Putting AI training in space is daft. Heat dissipation is the problem (on top of gravity)
> can be circumvented entirely if you use the power in space e.g. in AI-training compute centers also in orbit.
In addition to power requirements and data transfer, I always thought that the main logistical issue with in-orbit computers was heat dissipation. If you have a need for compute in orbit (let’s assume this is true), you’d still need a way to dissipate heat. But this isn’t something that can happen easily in space.
(But it makes me wonder if you could have a Peltier generator attached to a hot chip to remove heat and “recycle” some of that energy back into electricity… not that it would help too much with the other issue with compute in orbit - data transfer)
Peltier gives you energy in exchange for making heat transfer worse. Or you can make heat transfer better by paying a bit of energy. The exchange rate is very poor in both directions.
I know they are very inefficient, but are they more inefficient at heat transfer than the alternative of radiant cooling? I have no idea. I know they are used for electricity generation on some other spacecraft, but I always thought it was because it was a method of last resort. But I had never considered if a Peltier would work for cooling.

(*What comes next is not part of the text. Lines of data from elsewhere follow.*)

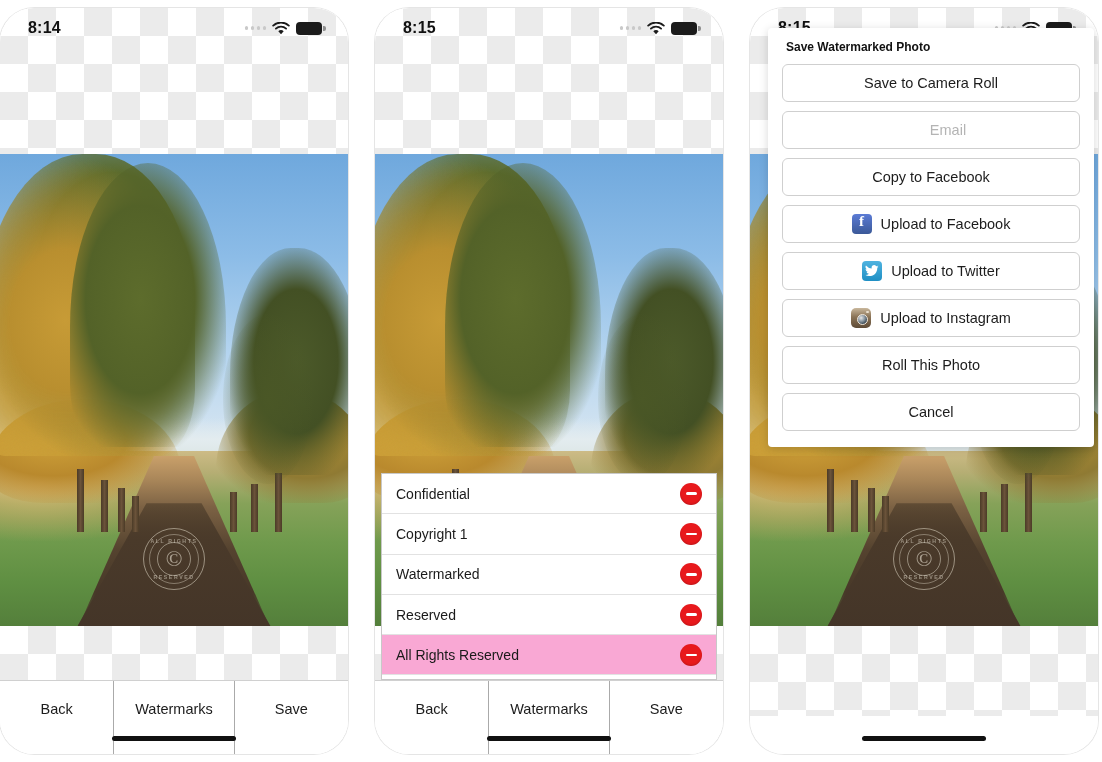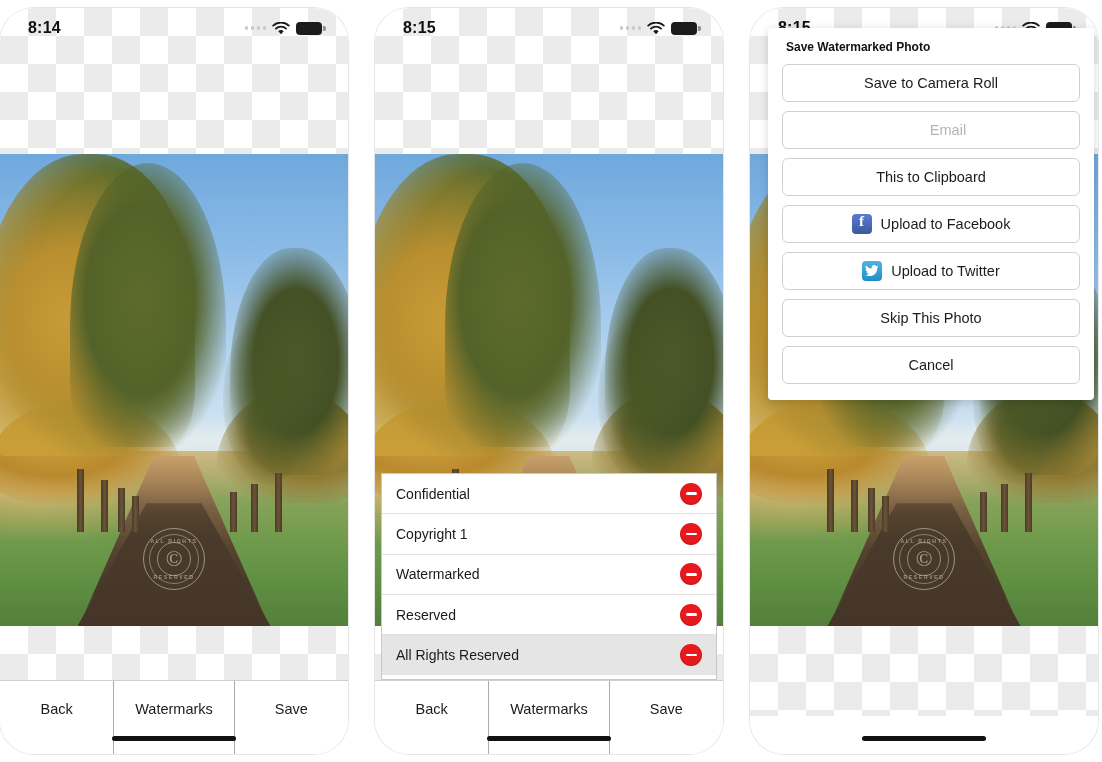"This to Clipboard" span { text: This to Clipboard -> Copy to Facebook }
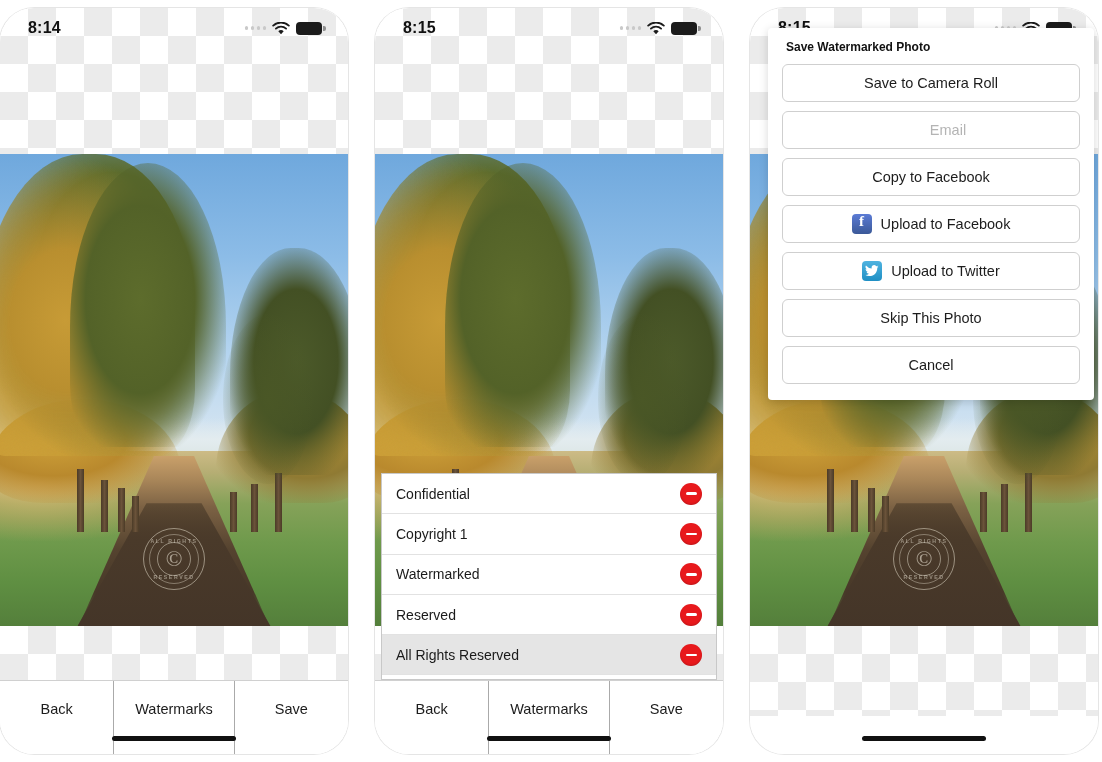"Upload to Instagram" div.sheet-btn { html: none -> <div> <span></span> <span>Upload to Instagram</span> </div> }
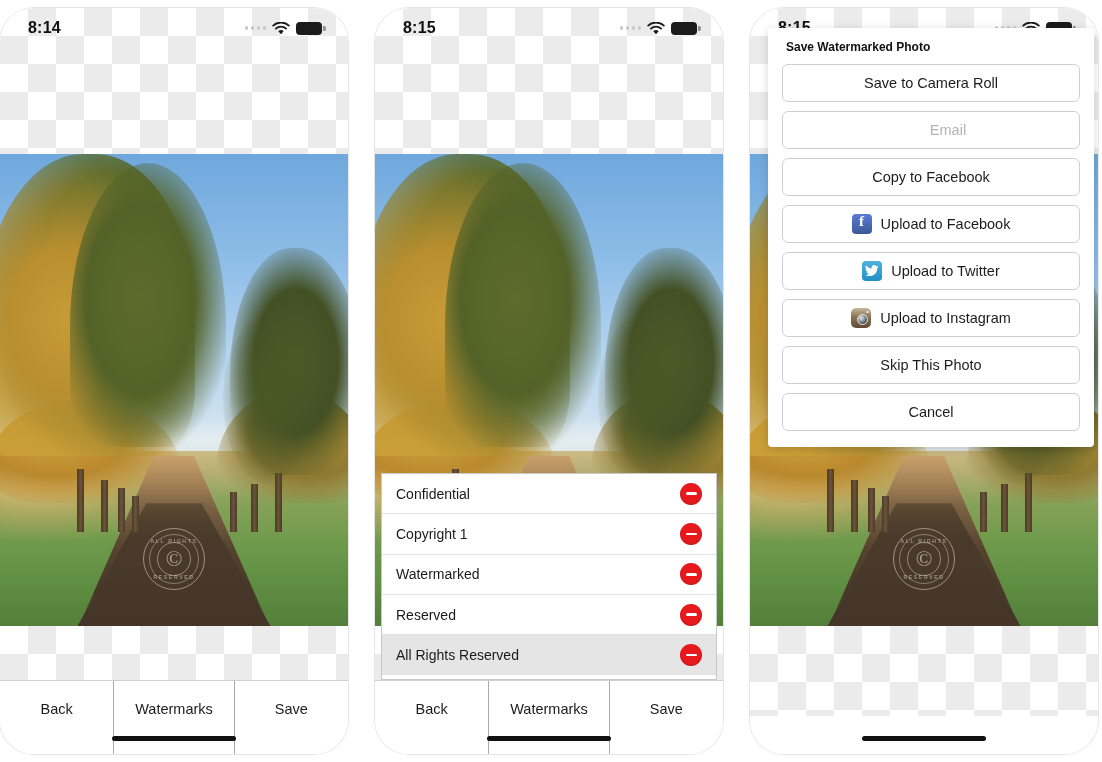"Skip This Photo" span { text: Skip -> Roll }
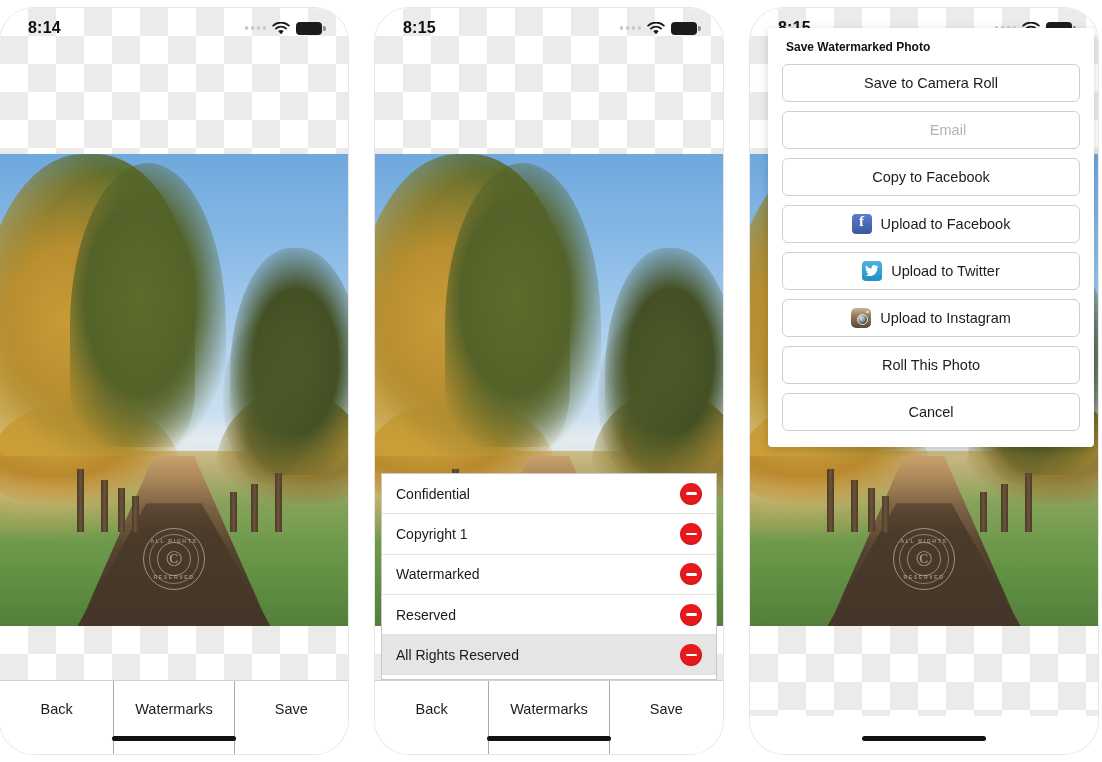"All Rights Reserved" .wm-row.selected { background: #e5e5e5 -> #f9a8d4 }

Peltiers are never an alternative to radiant cooling. They do not get rid of heat, they pump it from one side to another (if you apply power) or resist its flow (if you extract power -- this is what RTGs do). You still have to get rid of the heat when it reaches the other side of the Peltier.
forgive my ignorance on this q. I always assumed based on movies that the temperatures in space were very cold (like near absolute zero). So wouldn't putting a hot data center in space just dissipate heat? Do shuttles and space stations not radiate heat?
there is no air or medium for conductive transfer, it's purely radiative. The shuttle used it's very large doors as radiators, as far as I know. The point is that you need a lot more surface area , and that it needs to be unobstructed (since it's literally radiating out, no convention to transfer in cool air/water/medium)
Not really. The atmosphere does reduce solar energy at the surface, but the fact we're 1 AU from the sun is the major reason we receive so little power.
The costs of putting things into orbit and maintaining things in orbit are unlikely to ever overcome the atmospheric difference.
Plus, on the surface of the Earth, you get convective cooling in atmosphere "for free." Good luck keeping your panels cool on orbit.
I listened to a podcast[1] a few months ago which proposed the (IMHO) more innovative idea of using giant, ultra-light foil mirrors in space to sell sunlight to existing solar farms at night. Aetherflux seems to be using the more traditional solar panels + IR laser approach, which seems harder to justify the cost of compared to batteries.